27 Jan, 2016 By: Tom Callinan, Strategy Development

You’d think it would be easy to recognize the Sales Superstar: They’re the guys and gals that sell the most, right?  Not necessarily is my response to that question.  OK, well then they’re the guys and gals that exceed quota by the most, correct?  Ah, not necessarily.  So the first challenge to recognizing your superstar sales professional is to ensure that you have a fair measurement system in place. 

When I work with a new client, his or her response to this suggestion (of a system) might be “We are fair; everybody has the same quota.”  On the surface his may sound fair but let’s examine some situational variances:

Account Base:  If “Rep A” has a territory with 400 devices under contract with your company and “Rep B” has a territory with 60 devices under contact with your company then Rep A’s results should far exceed Rep B’s.  Account base drives sales results in our industry

Prospect Focus:  Prospect focus could be driven by territory or by the rep’s focus on spending his time on the accounts with the highest payback.  Territory can either be list-based or geo-based, say, by zip code. 

It’s possible that one rep is in a very rural area where there are only “Mom and Pop” companies and he (she) has no opportunity to sell multi-unit accounts.  If that were the verifiable case then the rep in the rural area should have a lower quota then the rep in the metro area, taking into consideration account base mentioned prior.

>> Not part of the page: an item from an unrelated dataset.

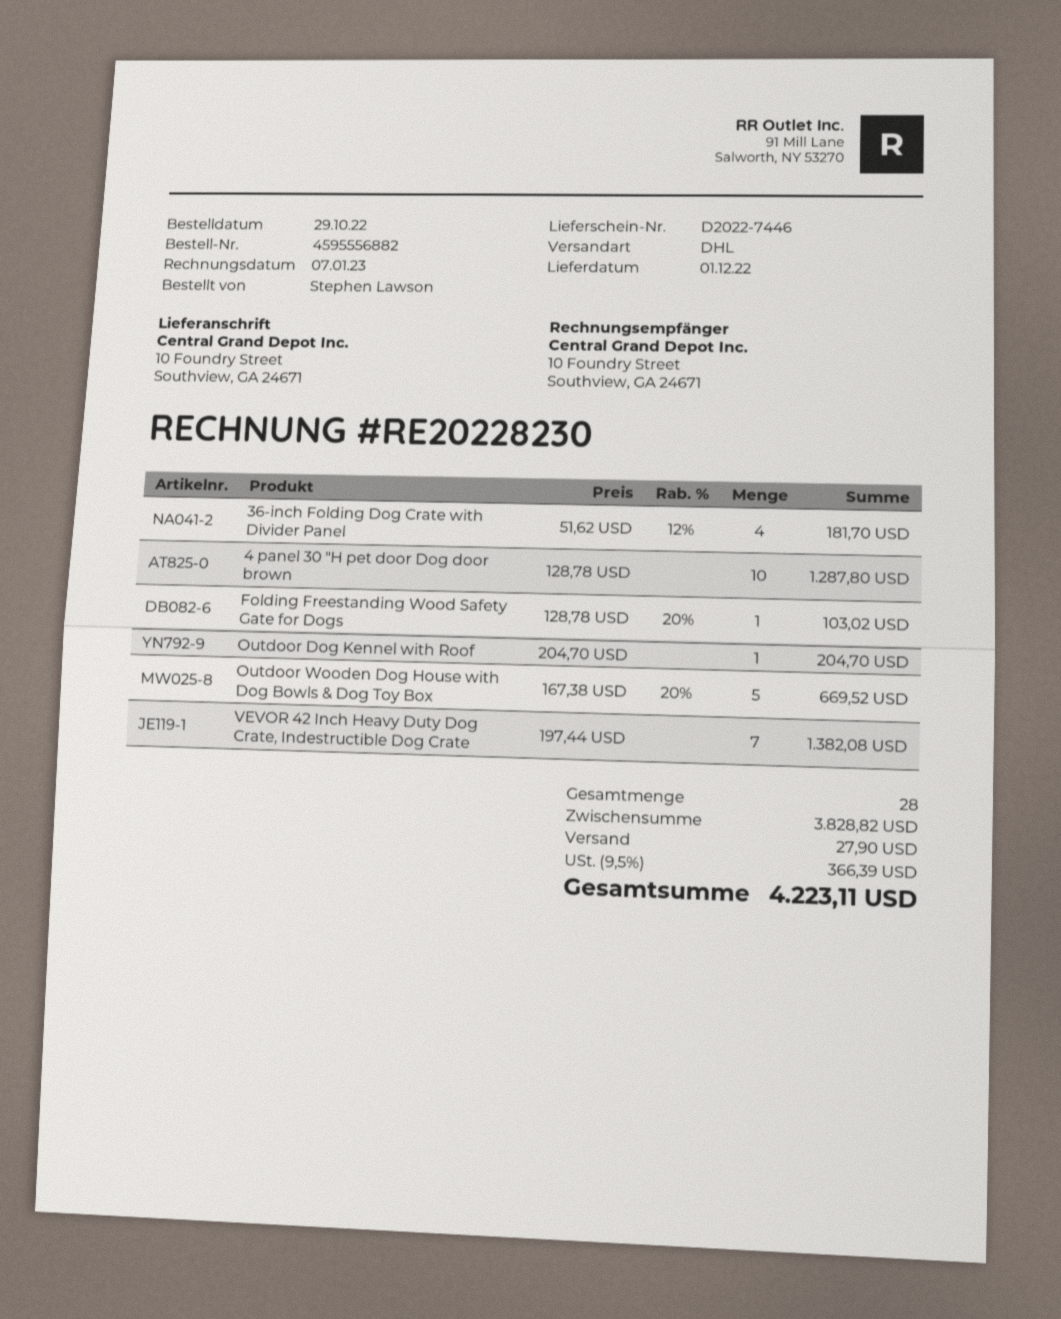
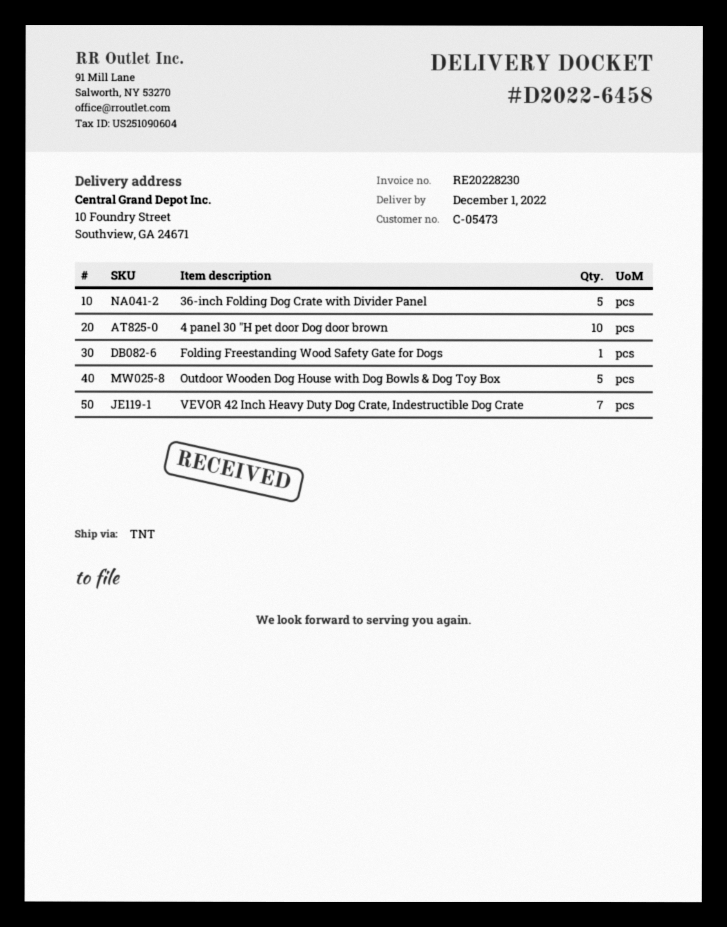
delivery note number: D2022-7446 -> D2022-6458
shipping method: DHL -> TNT
36-inch Folding Dog Crate with Divider Panel: 4 -> 5
Outdoor Dog Kennel with Roof: 1 -> none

Now let’s compare two reps in the same metro area with similar account bases.  Rep A randomly calls on accounts with no research into the vertical market or company size.  Rep B does research and only calls on companies that, based on their size in their vertical market, would have three to ten copiers.  Rep B would logically sell more because once they “land” an account they will have the opportunity to sell more equipment as well as MNS, MPS and software solutions.  Rep B is clearly a better rep than Rep A in that they use their time more logically.  In this case it is possible that Rep B is a Superstar Rep.

Ability to Sell New Products/ Services:  Superstar Reps can sell new products and service.  If your company has a traditional copier background but now sells MPS, MNS, and software, your superstars will be selling these products and services into their base of accounts as well as using these offerings to open new accounts.  You can’t be considered a superstar if all you sell is a traditional product.

Team-based Selling:  Superstar Reps know that they don’t know everything and they are good at using other resources within the company to gain share of wallet inside of their accounts.  This ties into the ability to sell new products and services.  The Superstar Rep gladly accepts help from other competent team members.

Quota: If you have logically set quotas, using Account Base as a foundation so that you know that the rep has to both retain the current base as well as sell new business to achieve quota, then the Superstar Rep will meet or exceed that annual quota.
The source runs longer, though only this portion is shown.